An exact transcription is needed, starting at the line containing "signal segment 9" and running through the last line of the records, with every picture left out.

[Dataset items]
[Start of Attachment]
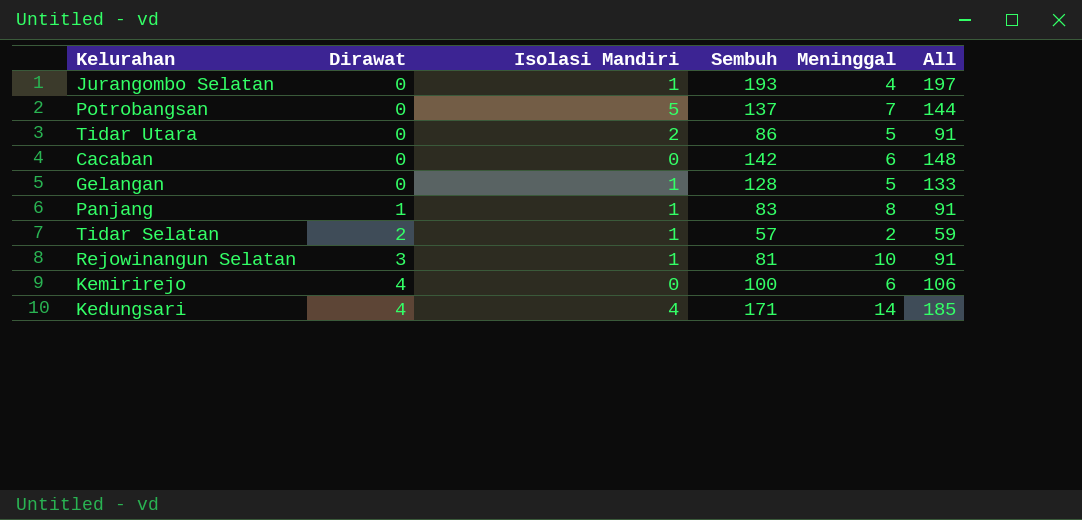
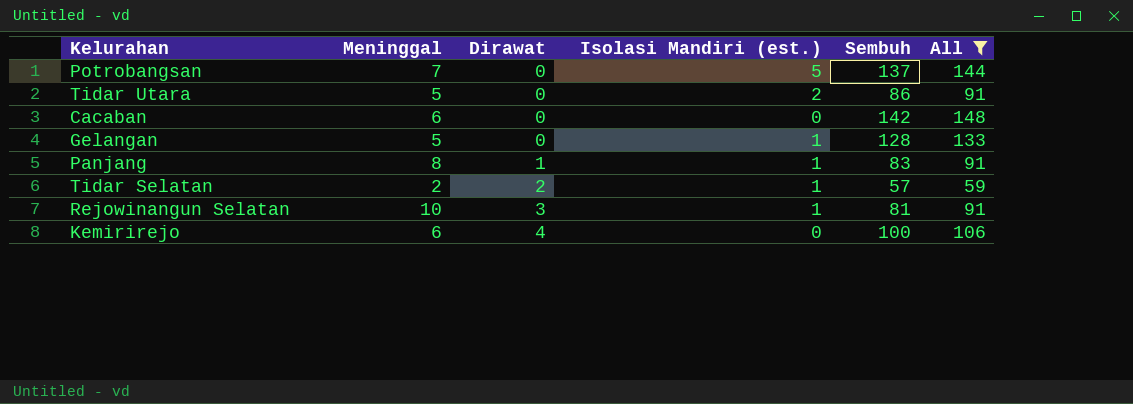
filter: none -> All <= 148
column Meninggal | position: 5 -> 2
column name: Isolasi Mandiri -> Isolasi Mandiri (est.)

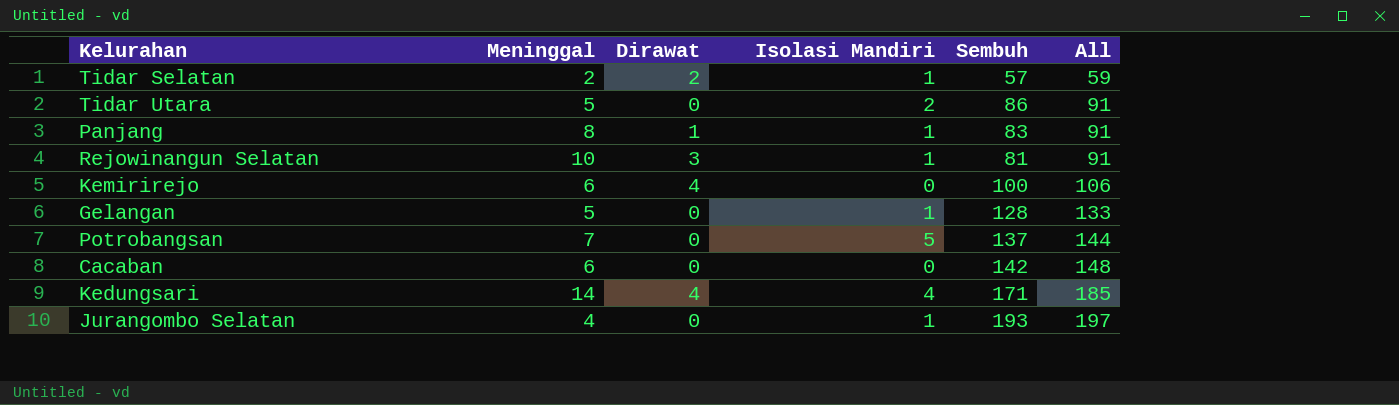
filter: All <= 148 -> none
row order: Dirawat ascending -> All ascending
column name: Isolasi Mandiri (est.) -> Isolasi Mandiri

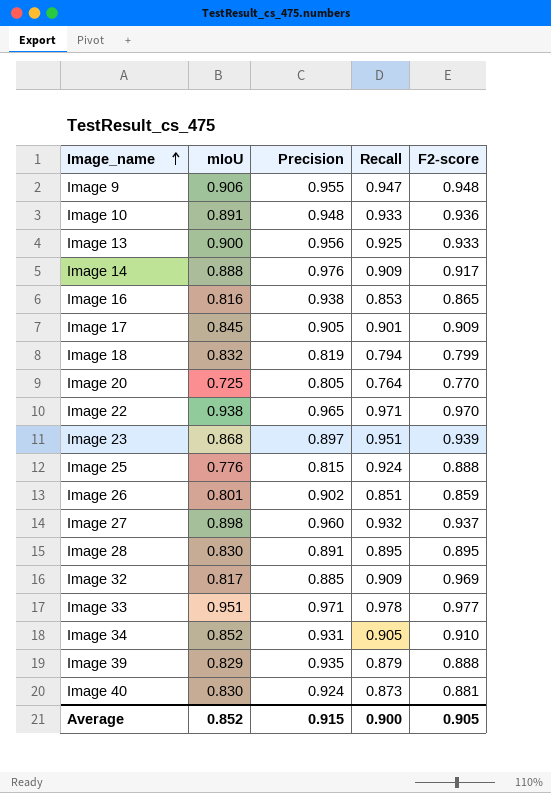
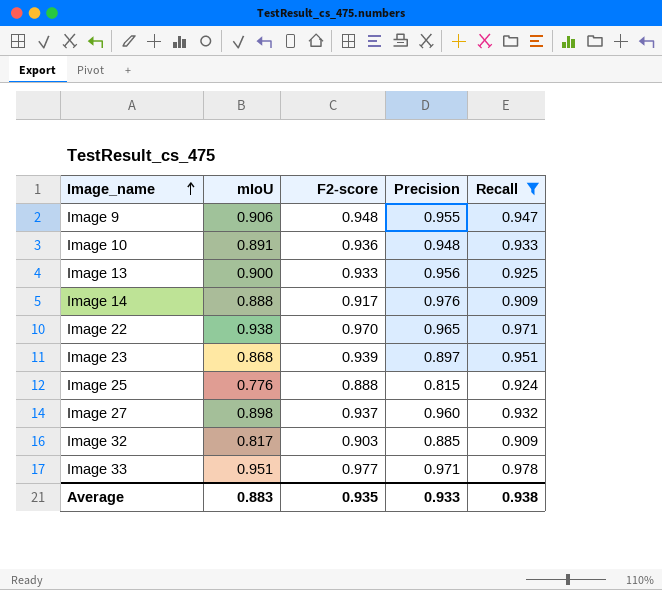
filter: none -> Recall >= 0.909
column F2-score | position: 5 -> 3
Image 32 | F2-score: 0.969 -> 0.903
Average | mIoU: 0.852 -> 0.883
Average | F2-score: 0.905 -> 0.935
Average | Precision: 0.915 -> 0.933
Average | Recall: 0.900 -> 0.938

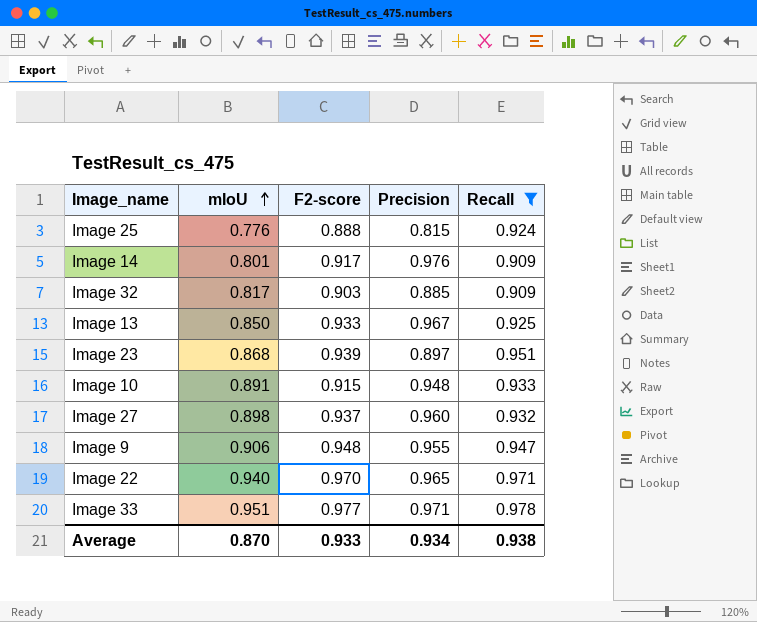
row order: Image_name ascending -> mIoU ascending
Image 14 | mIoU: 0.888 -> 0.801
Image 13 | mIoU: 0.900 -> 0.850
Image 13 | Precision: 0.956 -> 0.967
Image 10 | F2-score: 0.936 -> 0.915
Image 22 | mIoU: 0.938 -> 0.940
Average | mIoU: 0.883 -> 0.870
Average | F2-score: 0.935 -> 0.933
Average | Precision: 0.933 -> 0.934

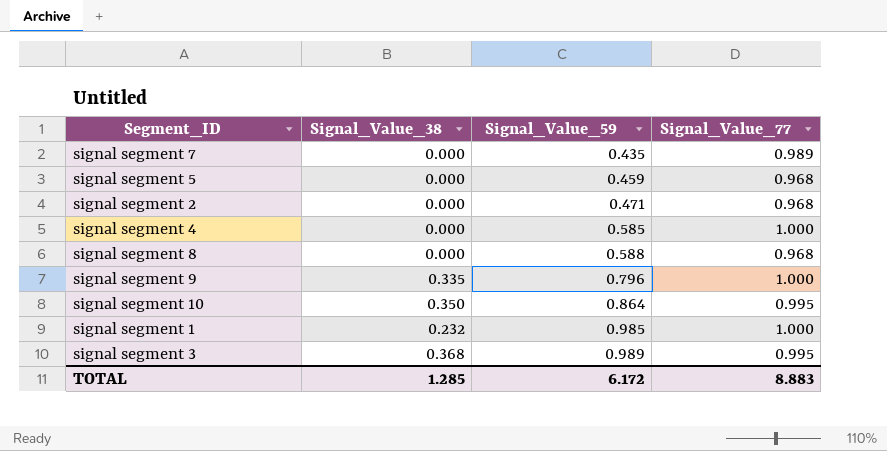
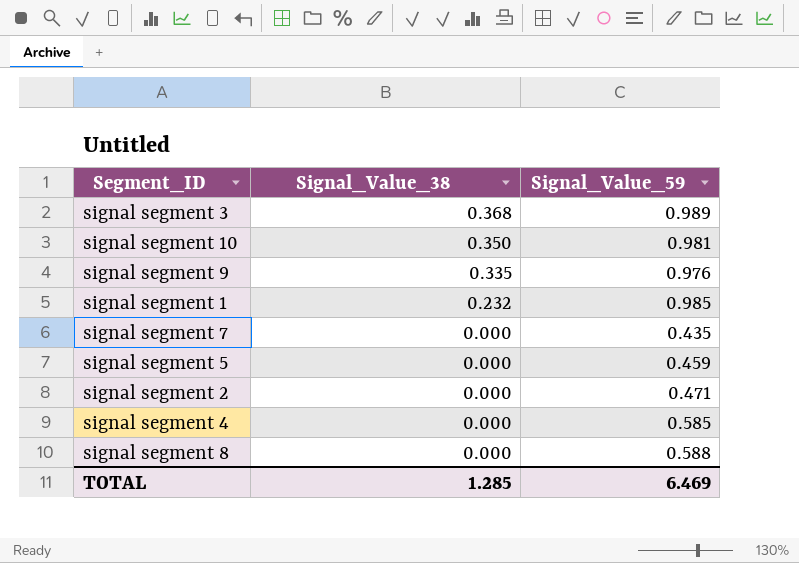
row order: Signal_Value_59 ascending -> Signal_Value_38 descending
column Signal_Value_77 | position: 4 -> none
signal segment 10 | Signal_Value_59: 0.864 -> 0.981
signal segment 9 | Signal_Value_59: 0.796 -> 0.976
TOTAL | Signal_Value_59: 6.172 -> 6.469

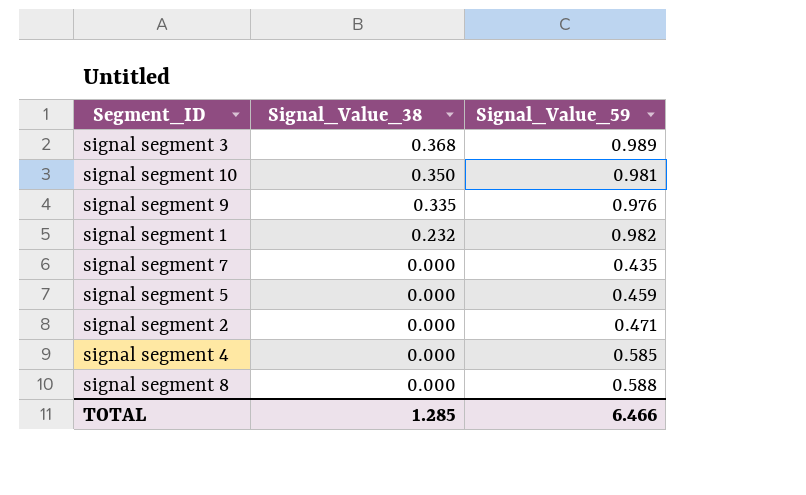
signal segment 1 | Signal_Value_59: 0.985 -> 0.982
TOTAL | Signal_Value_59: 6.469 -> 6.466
[End of Attachment]
**Result of this exercise:**
signal segment 9 | Signal_Value_59: 0.796 -> 0.976
TOTAL | Signal_Value_59: 6.172 -> 6.469

signal segment 1 | Signal_Value_59: 0.985 -> 0.982
TOTAL | Signal_Value_59: 6.469 -> 6.466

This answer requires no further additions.